Ildiz G. O. , BAYARI S., Karadag A., Kaygisiz E., Fausto R.

MOLECULES, vol.25, no.9, 2020 (Peer-Reviewed Journal) identifier identifier identifier

  • Publication Type: Article / Article
  • Volume: 25 Issue: 9
  • Publication Date: 2020
  • Doi Number: 10.3390/molecules25092079
  • Journal Name: MOLECULES
  • Journal Indexes: Science Citation Index Expanded, Scopus, Academic Search Premier, Aerospace Database, Agricultural & Environmental Science Database, Biotechnology Research Abstracts, CAB Abstracts, Chemical Abstracts Core, Communication Abstracts, EMBASE, MEDLINE, Metadex, Veterinary Science Database, Directory of Open Access Journals, Civil Engineering Abstracts


Autism spectrum disorder (ASD) is a neurodevelopmental disorder that begins early in life and continues lifelong with strong personal and societal implications. It affects about 1%-2% of the children population in the world. The absence of auxiliary methods that can complement the clinical evaluation of ASD increases the probability of false identification of the disorder, especially in the case of very young children. In this study, analytical models for auxiliary diagnosis of ASD in children and adolescents, based on the analysis of patients' blood serum ATR-FTIR (Attenuated Total Reflectance-Fourier Transform Infrared) spectra, were developed.

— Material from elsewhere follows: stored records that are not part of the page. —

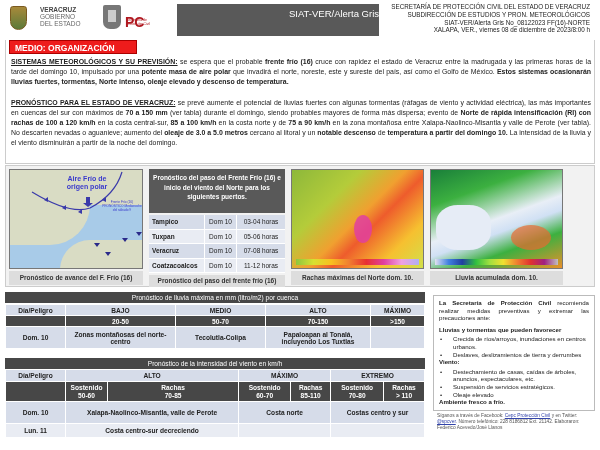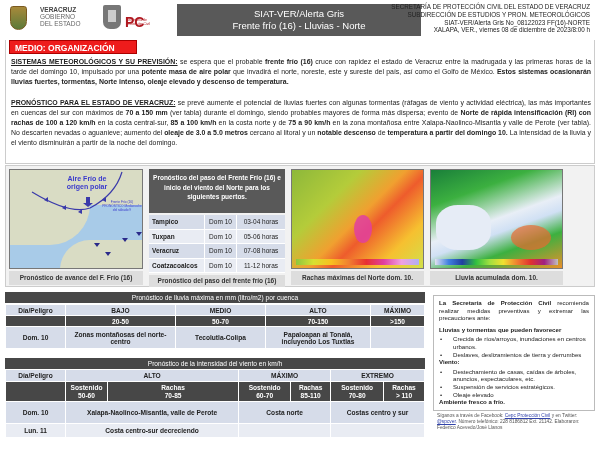--- a/index.html
+++ b/index.html
@@ -14,7 +14,7 @@
 .pcshield:after{content:"";position:absolute;left:5px;top:5px;width:8px;height:12px;background:#ccc}
 .pclabel{position:absolute;left:25px;top:10px;font-weight:bold;font-size:14px;color:#b01820}
 .pcsub{position:absolute;left:26px;top:14px;font-size:3.5px;line-height:4px;color:#b01820;white-space:pre}
-.titlebox{position:absolute;left:177px;top:4px;width:244px;height:32px;background:#595959;color:#fff;text-align:center;font-size:9.5px;line-height:12px;padding-top:4px}
+.titlebox{position:absolute;left:177px;top:4px;width:202px;height:32px;background:#595959;color:#fff;text-align:right;font-size:9.5px;line-height:12px;padding-top:4px}
 .hdr-right{position:absolute;right:10px;top:3px;text-align:right;font-size:6.3px;line-height:7.8px;color:#222}
 .fase{position:absolute;left:9px;top:40px;width:128px;height:14px;background:#ee1c1c;color:#fff;font-weight:bold;font-size:8.5px;line-height:14px;padding-left:5px;border:1px solid #aa0000}
 .textbox{position:absolute;left:5px;top:40px;width:590px;height:124px;border:1px solid #ccc;border-top:none}

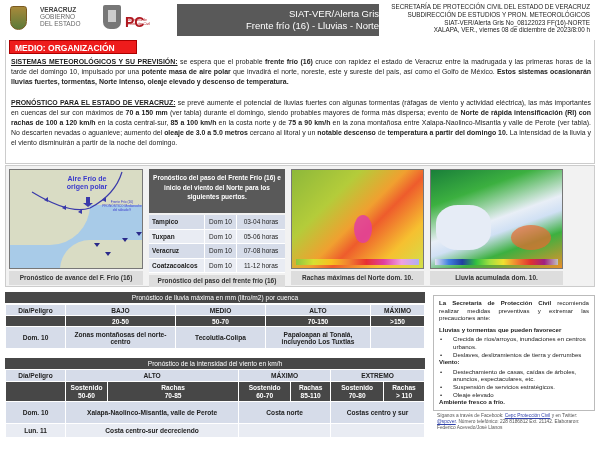--- a/index.html
+++ b/index.html
@@ -71,7 +71,6 @@
   </div>
   <div class="titlebox">
     <div>SIAT-VER/Alerta Gris</div>
-    <div>Frente frío (16) - Lluvias - Norte</div>
   </div>
   <div class="hdr-right">
     <div>SECRETARÍA DE PROTECCIÓN CIVIL DEL ESTADO DE VERACRUZ</div>

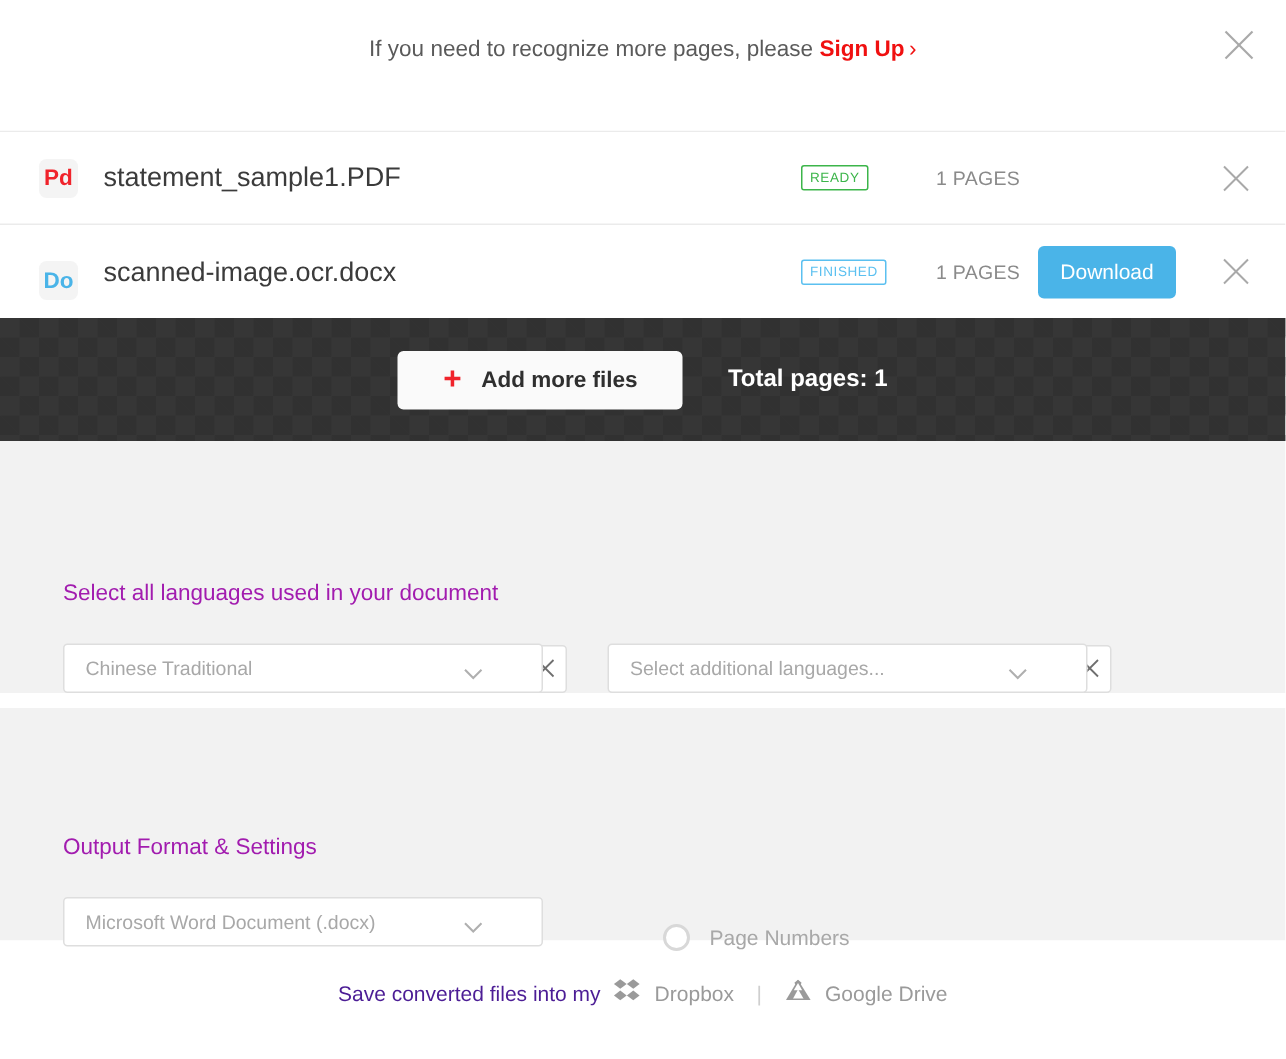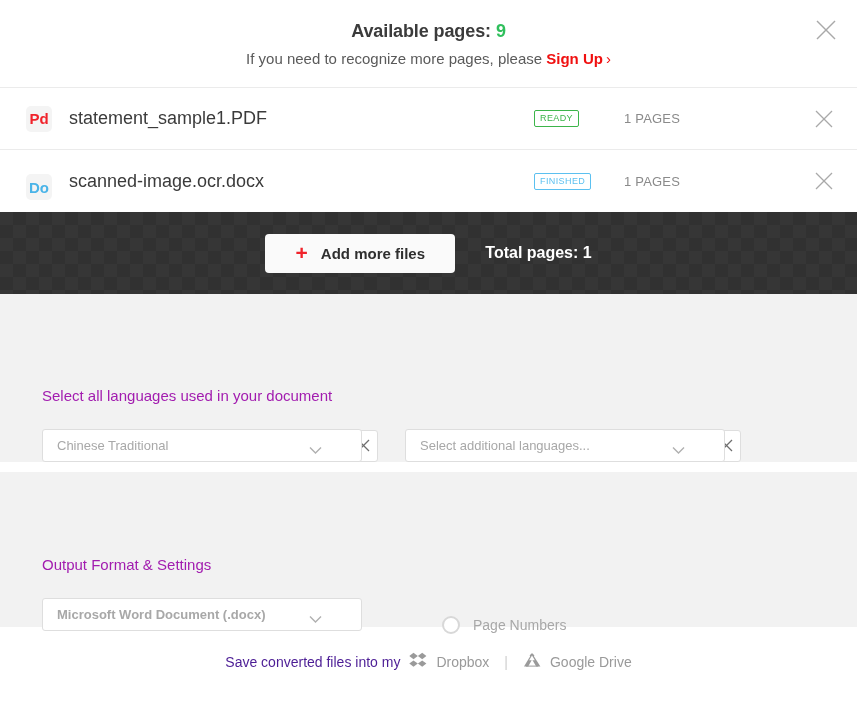--- a/index.html
+++ b/index.html
@@ -307,10 +307,6 @@
 <body>
 
 <div class="header">
-  <div class="header-title">
-    <span>Available pages:</span>
-    <span class="count">9</span>
-  </div>
   <div class="header-sub">
     <span>If you need to recognize more pages, please</span>
     <a class="signup-link">Sign Up</a><span class="signup-chevron">›</span>

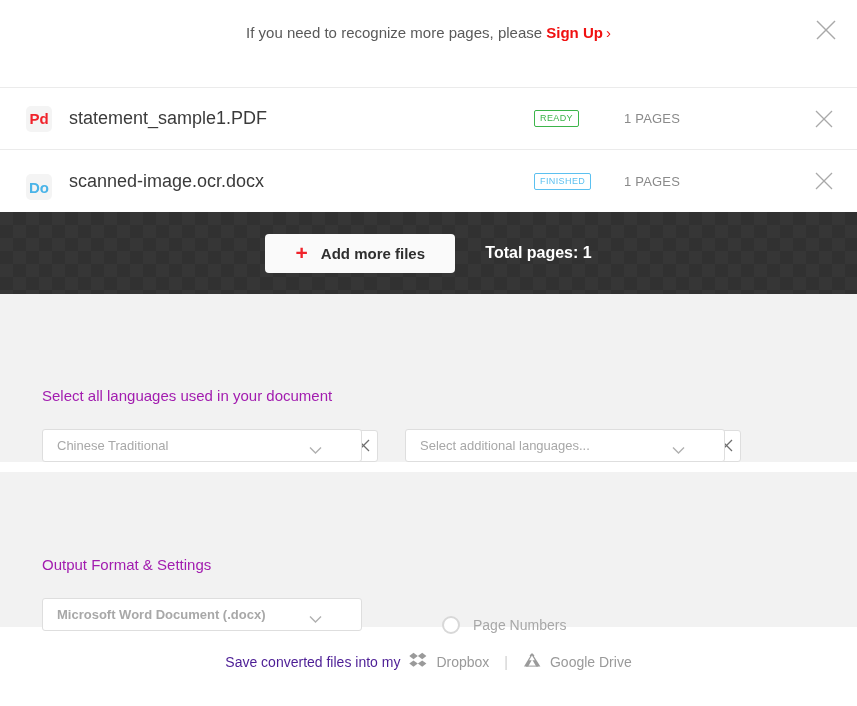--- a/index.html
+++ b/index.html
@@ -339,6 +339,7 @@
     <div class="fname">scanned-image.ocr.docx</div>
     <div class="badge finished">FINISHED</div>
     <div class="pages">1 PAGES</div>
+    <button class="dl-btn">Download</button>
     <div class="row-x">
       <svg width="22" height="22" viewBox="0 0 22 22">
         <line x1="3" y1="3" x2="19" y2="19" stroke="#a9a9a9" stroke-width="1.3"></line>

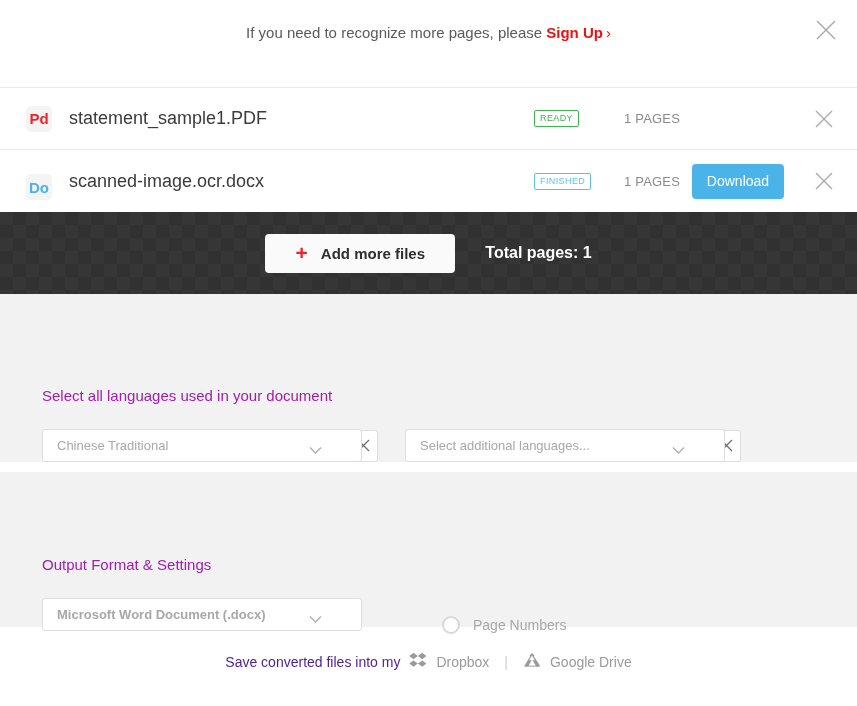--- a/index.html
+++ b/index.html
@@ -228,7 +228,7 @@
 
   
   .out-row { display: flex; }
-  .out-left { width: 400px; font-weight: bold; }
+  .out-left { width: 400px; }
   .out-right { padding-top: 4px; }
   .radio-line {
     display: flex;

The models use chemometrics (either Principal Component Analysis (PCA) or Partial Least Squares Discriminant Analysis (PLS-DA)) methods, with the infrared spectra being the X-predictor variables. The two developed models exhibit excellent classification performance for samples of ASD individuals vs. healthy controls. Interestingly, the simplest, unsupervised PCA-based model results to have a global performance identical to the more demanding, supervised (PLS-DA)-based model. The developed PCA-based model thus appears as the more economical alternative one for use in the clinical environment. Hierarchical clustering analysis performed on the full set of samples was also successful in discriminating the two groups.